Other Greeks were outraged because the Spartan women were not afraid to speak in public; because they had opinions and, what is more, their husbands listened. (The same indignation the Romans experienced about the greater freedom of Germanic women.) Moreover, since their men were in constant military camp life, Spartan women, like the Vikings, were responsible for the farm and home. They managed the home resources, economy and self-sufficiency of the family, so that the Spartans relied on their wives to provide the stipulated food rations for their Syssitias. Spartan women (again, like Germanic women) could inherit property and pass it, unlike the other Greek women. All this female domestic administration was, as we see, similar in Germanic law, where women boasted the home-key as a sign of sovereignty over the holy and impregnable family house, and of faithfulness to the breadwinner. Home is the smallest temple that may have the smallest unit of blood, the cell on which the whole race is based: the family. And the bearer of the key had to be forcibly the mother.
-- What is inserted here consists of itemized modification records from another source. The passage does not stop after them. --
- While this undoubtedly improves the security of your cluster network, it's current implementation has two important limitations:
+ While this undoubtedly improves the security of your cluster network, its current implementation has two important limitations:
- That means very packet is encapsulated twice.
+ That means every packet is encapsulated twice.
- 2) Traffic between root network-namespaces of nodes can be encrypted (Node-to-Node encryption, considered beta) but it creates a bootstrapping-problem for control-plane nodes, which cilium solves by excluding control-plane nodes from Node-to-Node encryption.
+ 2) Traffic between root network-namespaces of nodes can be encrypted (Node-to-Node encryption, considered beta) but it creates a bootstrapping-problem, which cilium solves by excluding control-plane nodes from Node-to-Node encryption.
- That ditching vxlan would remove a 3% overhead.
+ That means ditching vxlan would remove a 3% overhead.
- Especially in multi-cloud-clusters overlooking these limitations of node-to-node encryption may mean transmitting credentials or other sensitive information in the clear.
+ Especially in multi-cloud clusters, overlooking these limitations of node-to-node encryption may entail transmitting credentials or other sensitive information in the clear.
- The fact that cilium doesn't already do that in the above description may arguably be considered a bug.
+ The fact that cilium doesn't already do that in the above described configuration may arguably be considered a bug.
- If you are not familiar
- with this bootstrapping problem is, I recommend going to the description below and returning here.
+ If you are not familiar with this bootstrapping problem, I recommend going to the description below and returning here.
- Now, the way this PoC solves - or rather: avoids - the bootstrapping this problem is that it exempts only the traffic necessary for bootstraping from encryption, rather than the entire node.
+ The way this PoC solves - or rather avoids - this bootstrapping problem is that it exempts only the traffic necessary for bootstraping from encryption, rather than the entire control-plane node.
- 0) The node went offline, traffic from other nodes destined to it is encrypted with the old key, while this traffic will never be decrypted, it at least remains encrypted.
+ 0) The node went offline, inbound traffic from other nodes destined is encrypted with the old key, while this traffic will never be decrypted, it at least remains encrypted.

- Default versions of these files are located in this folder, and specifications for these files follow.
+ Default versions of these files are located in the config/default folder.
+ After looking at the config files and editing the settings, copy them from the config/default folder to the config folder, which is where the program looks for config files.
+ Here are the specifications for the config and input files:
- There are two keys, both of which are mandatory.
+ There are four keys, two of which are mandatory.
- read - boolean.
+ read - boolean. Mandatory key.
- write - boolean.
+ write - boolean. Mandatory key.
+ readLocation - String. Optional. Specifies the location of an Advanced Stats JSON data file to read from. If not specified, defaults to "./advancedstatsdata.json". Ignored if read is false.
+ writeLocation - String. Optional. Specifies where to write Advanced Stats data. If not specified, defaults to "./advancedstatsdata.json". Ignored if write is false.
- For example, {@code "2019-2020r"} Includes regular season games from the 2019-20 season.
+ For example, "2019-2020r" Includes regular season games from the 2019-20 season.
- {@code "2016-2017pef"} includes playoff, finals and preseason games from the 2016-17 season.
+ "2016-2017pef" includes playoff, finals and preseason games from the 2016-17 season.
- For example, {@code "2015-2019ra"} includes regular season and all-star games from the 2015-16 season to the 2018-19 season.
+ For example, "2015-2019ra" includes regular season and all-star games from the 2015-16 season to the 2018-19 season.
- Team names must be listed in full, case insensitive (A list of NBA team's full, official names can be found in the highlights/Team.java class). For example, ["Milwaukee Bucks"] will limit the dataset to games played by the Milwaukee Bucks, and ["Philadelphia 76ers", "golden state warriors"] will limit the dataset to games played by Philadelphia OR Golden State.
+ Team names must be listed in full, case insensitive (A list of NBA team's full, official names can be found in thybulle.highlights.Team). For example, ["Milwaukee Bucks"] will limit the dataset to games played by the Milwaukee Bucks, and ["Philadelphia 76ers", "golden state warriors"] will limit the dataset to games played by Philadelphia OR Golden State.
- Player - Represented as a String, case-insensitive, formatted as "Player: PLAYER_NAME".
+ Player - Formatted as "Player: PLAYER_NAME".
A society at war is doomed if the home, if the female rear, is not with the male vanguard. All the sacrifices of the warriors are just a glorious waste, aimless and meaningless if in the country no women are willing to keep the home running, providing support and spiritual encouragement to the men in the field and, ultimately, giving birth to new warriors. A soldier far from home, without country, ideal and a feminine image of reference—a model of perfection, an axis of divinity—immediately degenerates into a villain without honor. Conversely, if he is able to internalize an inner mystique and a feminine symbolism that balances the brutality he witness day after day, his spirit will be strengthened and his character ennoble. Sparta had no problems in this regard; Spartan women were the perfect counterpart of a good warrior.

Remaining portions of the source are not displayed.